▸ **Work task**
Those lines of the following listing which contain the string "Programming" should be returned.

------------------------

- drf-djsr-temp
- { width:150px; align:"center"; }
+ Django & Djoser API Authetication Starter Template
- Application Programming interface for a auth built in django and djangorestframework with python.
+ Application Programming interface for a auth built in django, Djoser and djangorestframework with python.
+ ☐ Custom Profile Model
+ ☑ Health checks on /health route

------------------------

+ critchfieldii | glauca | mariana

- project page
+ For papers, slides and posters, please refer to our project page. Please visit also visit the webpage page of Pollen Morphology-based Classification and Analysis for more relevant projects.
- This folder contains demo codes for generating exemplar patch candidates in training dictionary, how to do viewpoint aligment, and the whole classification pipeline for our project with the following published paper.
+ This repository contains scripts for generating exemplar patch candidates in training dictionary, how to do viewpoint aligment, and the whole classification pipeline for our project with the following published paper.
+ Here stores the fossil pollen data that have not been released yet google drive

------------------------

▸ **Response for this exercise**
- Application Programming interface for a auth built in django and djangorestframework with python.
+ Application Programming interface for a auth built in django, Djoser and djangorestframework with python.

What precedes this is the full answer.